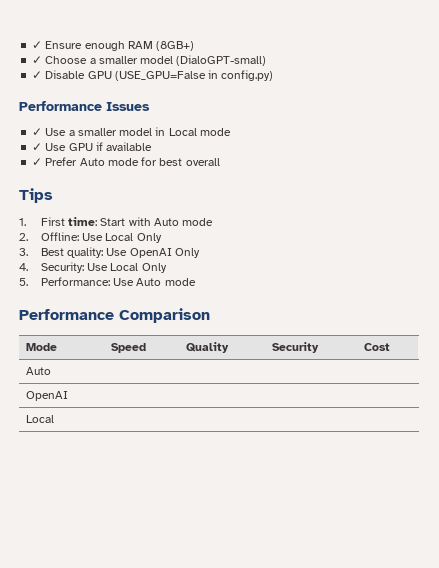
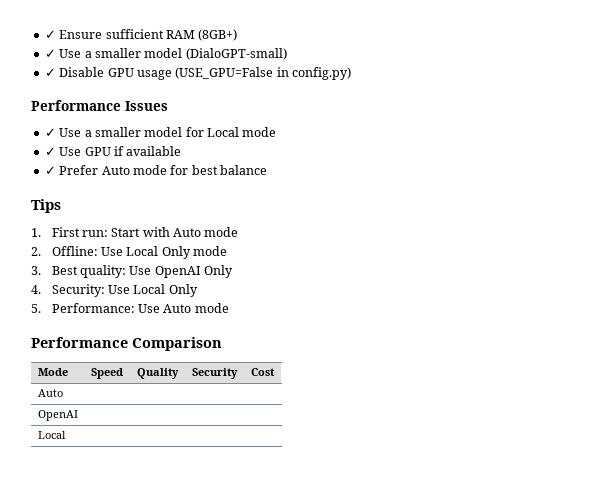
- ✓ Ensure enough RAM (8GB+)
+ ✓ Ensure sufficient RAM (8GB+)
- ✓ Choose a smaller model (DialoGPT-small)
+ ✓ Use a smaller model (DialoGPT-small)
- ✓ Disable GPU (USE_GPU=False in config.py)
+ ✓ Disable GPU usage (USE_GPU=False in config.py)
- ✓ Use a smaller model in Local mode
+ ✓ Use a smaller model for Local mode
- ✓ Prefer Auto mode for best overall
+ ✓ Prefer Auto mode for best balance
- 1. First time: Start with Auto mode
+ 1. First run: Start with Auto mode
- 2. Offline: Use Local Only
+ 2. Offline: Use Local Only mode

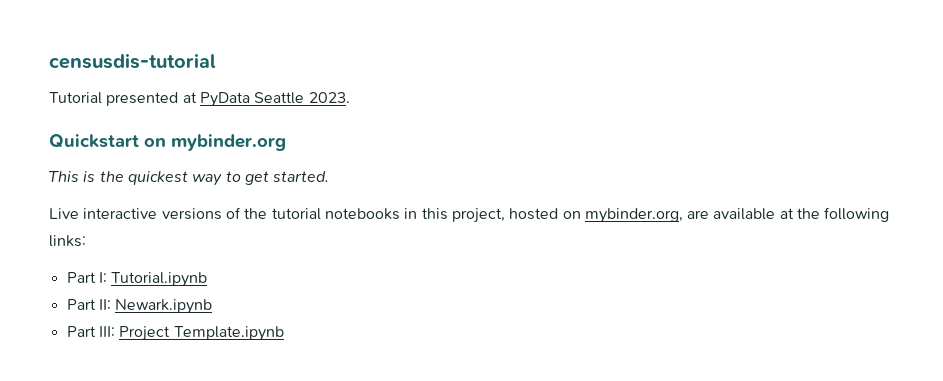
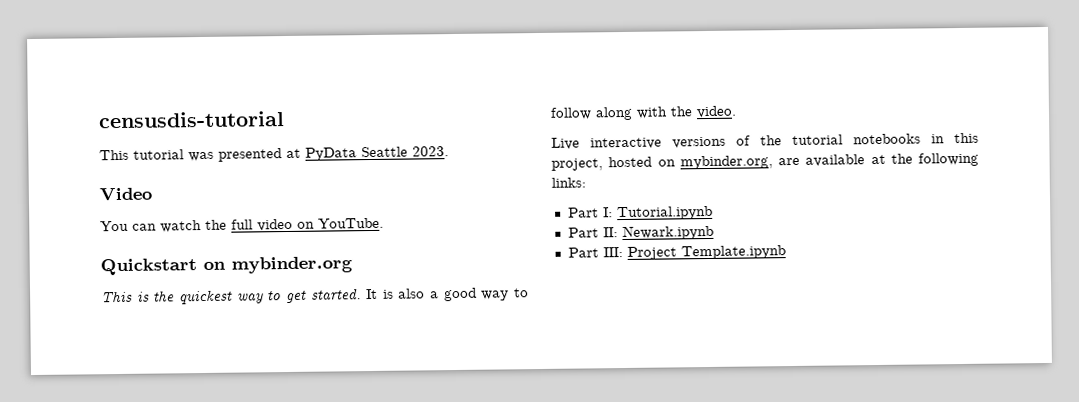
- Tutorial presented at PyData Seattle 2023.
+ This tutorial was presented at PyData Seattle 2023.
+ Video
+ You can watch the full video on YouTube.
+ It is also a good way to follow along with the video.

──────────────────────────────

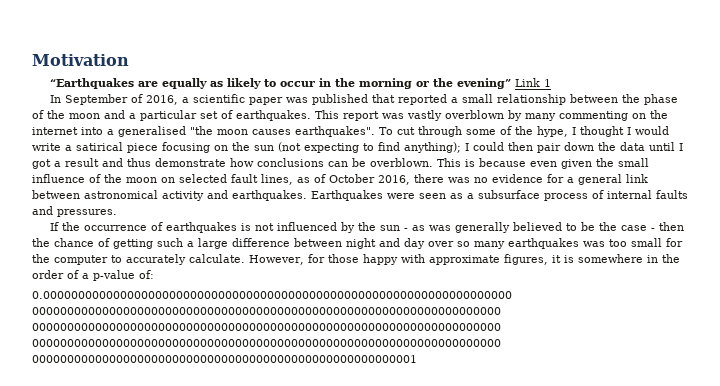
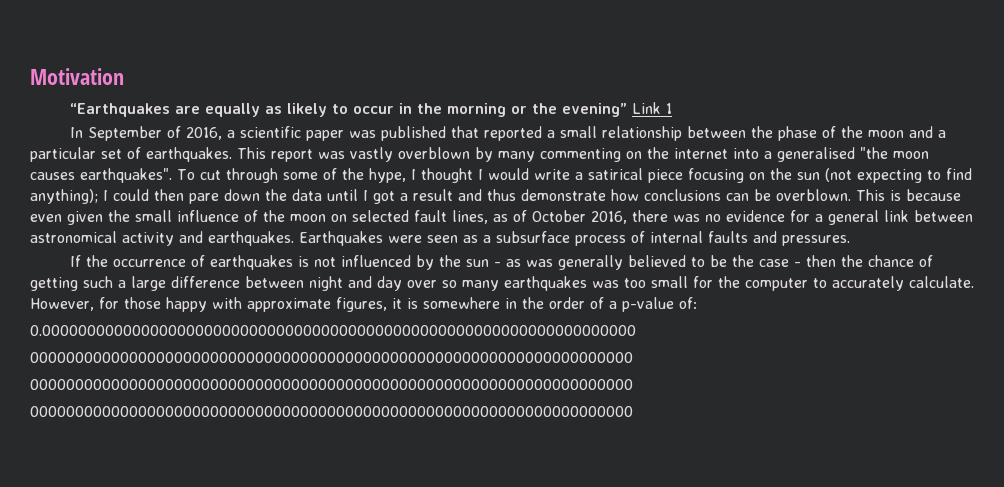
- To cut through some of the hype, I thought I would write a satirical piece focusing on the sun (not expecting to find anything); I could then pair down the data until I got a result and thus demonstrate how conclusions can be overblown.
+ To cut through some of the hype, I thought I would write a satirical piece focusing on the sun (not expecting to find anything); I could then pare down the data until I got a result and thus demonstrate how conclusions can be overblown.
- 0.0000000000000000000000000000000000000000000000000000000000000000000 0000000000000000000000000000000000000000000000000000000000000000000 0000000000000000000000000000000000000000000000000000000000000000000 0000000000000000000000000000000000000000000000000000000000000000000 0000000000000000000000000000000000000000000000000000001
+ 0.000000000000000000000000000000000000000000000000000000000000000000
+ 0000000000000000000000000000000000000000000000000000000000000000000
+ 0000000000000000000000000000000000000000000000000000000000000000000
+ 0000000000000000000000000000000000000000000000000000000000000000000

──────────────────────────────

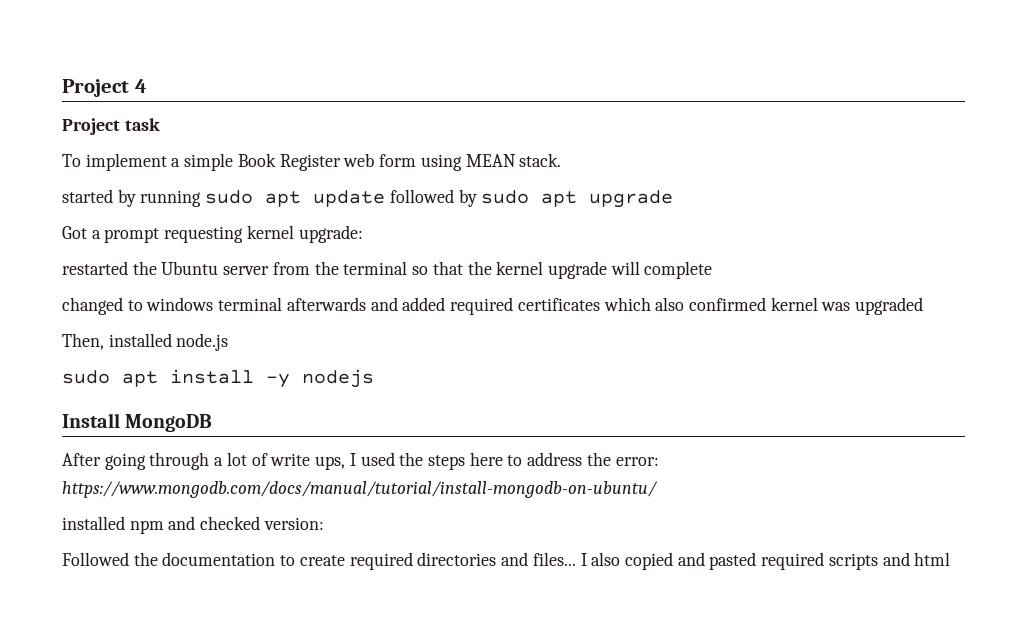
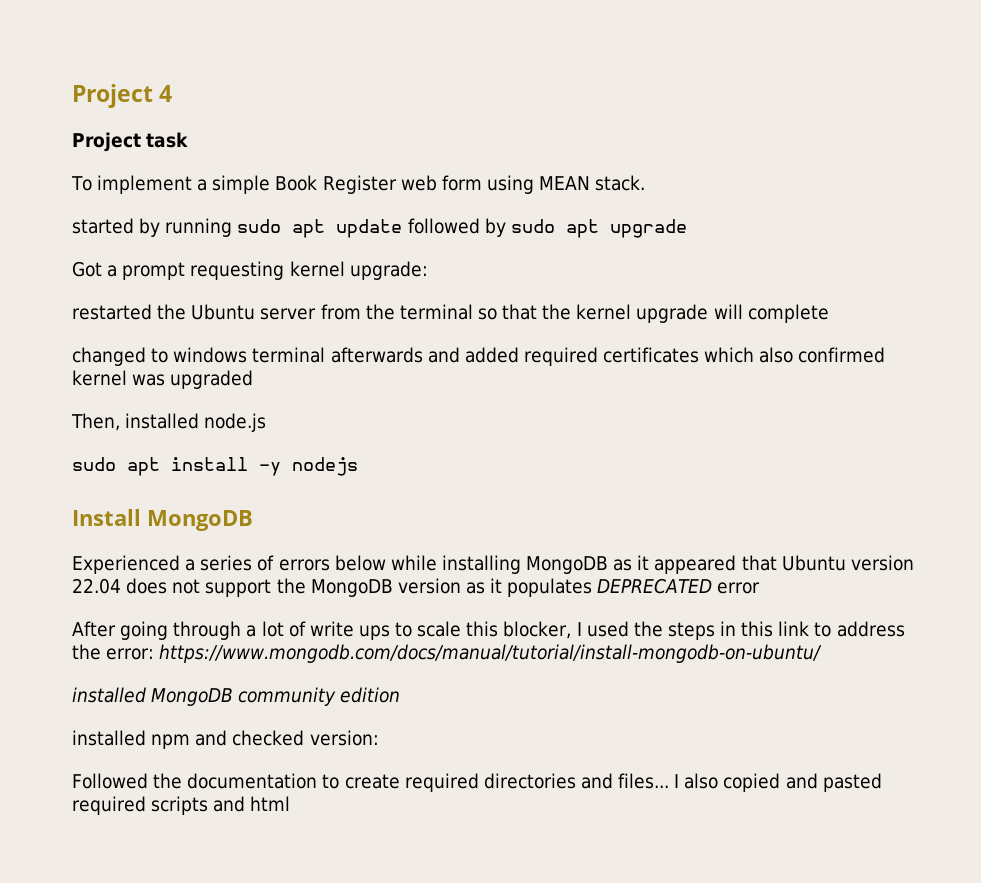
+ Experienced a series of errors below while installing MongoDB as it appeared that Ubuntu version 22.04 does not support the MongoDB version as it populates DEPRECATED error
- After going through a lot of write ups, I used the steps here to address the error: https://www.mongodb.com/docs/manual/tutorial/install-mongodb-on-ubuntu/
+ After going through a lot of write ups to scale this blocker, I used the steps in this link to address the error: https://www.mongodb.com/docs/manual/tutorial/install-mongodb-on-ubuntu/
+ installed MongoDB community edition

──────────────────────────────

> Work required
Set the pictures aside and reproduce exactly the lines above, from the line holding "usage (USE_GPU=False in config.py)" through the line holding "with the video.", both included, with nothing else.

> Result
+ ✓ Disable GPU usage (USE_GPU=False in config.py)
- ✓ Use a smaller model in Local mode
+ ✓ Use a smaller model for Local mode
- ✓ Prefer Auto mode for best overall
+ ✓ Prefer Auto mode for best balance
- 1. First time: Start with Auto mode
+ 1. First run: Start with Auto mode
- 2. Offline: Use Local Only
+ 2. Offline: Use Local Only mode

- Tutorial presented at PyData Seattle 2023.
+ This tutorial was presented at PyData Seattle 2023.
+ Video
+ You can watch the full video on YouTube.
+ It is also a good way to follow along with the video.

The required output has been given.